===== Records =====

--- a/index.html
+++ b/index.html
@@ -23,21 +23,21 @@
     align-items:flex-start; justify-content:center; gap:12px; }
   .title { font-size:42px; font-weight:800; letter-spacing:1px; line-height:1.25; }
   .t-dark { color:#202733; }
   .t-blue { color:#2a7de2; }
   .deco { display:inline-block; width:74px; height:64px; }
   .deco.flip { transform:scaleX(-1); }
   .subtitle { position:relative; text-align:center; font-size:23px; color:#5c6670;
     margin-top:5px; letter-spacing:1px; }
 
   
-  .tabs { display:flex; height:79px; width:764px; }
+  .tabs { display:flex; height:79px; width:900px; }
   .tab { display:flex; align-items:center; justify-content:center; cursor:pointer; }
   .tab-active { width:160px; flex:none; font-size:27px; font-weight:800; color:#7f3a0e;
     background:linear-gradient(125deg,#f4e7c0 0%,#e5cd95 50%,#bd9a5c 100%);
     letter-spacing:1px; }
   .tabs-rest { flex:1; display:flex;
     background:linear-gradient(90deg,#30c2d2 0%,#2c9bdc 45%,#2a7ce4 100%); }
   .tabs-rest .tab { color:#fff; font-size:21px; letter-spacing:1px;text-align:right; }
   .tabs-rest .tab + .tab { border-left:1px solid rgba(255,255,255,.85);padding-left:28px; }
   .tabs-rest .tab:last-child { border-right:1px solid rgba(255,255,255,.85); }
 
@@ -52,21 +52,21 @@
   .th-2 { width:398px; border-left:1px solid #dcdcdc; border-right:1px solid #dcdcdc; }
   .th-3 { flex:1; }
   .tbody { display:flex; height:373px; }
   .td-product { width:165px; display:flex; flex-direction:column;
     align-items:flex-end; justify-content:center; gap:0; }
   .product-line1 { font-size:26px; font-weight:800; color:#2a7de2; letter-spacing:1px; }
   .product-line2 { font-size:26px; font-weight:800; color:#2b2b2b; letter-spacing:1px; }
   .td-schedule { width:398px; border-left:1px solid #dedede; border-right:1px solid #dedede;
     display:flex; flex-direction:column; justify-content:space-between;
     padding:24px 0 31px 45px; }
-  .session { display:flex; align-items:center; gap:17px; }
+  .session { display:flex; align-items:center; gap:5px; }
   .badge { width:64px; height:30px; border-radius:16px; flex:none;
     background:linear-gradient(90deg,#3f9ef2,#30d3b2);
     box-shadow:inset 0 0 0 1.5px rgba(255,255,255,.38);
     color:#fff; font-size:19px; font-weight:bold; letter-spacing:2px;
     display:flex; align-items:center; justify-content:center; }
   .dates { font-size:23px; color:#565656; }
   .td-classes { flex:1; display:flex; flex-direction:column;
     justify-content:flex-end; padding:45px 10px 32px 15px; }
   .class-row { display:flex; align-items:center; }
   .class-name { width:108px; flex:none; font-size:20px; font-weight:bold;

=====
===== Records =====

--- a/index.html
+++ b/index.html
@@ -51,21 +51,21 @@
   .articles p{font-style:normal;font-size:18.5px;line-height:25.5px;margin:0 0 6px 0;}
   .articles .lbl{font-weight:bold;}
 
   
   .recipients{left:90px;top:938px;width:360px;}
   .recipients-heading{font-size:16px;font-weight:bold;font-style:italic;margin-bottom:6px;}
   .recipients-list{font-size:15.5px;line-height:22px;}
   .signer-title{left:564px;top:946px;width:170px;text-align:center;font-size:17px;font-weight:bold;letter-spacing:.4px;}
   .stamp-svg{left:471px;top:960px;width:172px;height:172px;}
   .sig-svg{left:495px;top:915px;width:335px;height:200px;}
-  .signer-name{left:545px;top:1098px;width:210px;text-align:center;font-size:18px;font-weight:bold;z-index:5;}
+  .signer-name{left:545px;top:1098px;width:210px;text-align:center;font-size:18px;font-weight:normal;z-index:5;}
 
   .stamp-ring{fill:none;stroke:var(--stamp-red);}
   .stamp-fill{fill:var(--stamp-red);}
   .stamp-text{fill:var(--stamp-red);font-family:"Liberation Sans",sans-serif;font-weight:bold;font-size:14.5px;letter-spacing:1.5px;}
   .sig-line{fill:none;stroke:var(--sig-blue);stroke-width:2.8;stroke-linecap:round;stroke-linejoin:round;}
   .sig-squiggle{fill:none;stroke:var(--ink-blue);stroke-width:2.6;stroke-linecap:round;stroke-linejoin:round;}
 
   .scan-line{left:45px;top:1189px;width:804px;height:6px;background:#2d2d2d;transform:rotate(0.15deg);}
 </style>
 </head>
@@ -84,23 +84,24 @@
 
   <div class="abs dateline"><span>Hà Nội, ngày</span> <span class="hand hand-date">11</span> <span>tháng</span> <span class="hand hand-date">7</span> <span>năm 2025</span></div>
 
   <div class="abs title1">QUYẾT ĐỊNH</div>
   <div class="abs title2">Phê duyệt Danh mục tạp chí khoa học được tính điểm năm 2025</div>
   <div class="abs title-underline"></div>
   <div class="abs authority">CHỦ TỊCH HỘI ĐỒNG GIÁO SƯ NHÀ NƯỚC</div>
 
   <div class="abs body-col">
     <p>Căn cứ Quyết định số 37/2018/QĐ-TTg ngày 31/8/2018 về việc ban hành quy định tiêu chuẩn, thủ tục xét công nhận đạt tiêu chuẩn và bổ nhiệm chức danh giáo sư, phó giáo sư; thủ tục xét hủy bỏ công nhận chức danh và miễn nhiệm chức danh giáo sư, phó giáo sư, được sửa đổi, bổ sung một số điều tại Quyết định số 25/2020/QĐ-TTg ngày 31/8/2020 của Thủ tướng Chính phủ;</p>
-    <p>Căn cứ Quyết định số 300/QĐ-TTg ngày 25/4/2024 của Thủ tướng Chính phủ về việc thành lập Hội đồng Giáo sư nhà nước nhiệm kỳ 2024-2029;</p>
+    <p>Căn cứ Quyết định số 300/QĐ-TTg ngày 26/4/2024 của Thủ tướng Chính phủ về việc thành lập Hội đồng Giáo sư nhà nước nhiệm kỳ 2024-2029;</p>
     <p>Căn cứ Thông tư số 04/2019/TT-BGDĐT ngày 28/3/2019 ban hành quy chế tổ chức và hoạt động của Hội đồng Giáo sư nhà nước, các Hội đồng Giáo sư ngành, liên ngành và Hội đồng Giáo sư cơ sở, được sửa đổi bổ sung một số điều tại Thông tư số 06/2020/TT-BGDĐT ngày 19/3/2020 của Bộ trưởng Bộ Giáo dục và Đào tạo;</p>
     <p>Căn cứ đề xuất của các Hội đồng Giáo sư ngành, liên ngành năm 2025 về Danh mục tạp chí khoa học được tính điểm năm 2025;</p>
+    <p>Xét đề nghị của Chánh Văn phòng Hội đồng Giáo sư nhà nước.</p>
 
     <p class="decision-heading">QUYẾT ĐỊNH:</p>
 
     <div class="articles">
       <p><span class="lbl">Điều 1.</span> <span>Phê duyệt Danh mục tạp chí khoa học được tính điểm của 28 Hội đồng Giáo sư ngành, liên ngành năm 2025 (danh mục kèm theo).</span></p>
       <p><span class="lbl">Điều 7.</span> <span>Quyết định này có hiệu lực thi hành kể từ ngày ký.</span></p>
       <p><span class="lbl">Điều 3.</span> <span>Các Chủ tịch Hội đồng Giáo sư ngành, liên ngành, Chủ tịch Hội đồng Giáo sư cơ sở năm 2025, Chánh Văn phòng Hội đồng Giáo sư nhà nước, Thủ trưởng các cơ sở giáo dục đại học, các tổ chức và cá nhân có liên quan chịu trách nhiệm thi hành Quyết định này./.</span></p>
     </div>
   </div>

=====

# Work order
Search the lines above for the string "content", then show every one that has it.

# Exercise result
     align-items:flex-start; justify-content:center; gap:12px; }
   .tab { display:flex; align-items:center; justify-content:center; cursor:pointer; }
     align-items:flex-end; justify-content:center; gap:0; }
     display:flex; flex-direction:column; justify-content:space-between;
     display:flex; align-items:center; justify-content:center; }
     justify-content:flex-end; padding:45px 10px 32px 15px; }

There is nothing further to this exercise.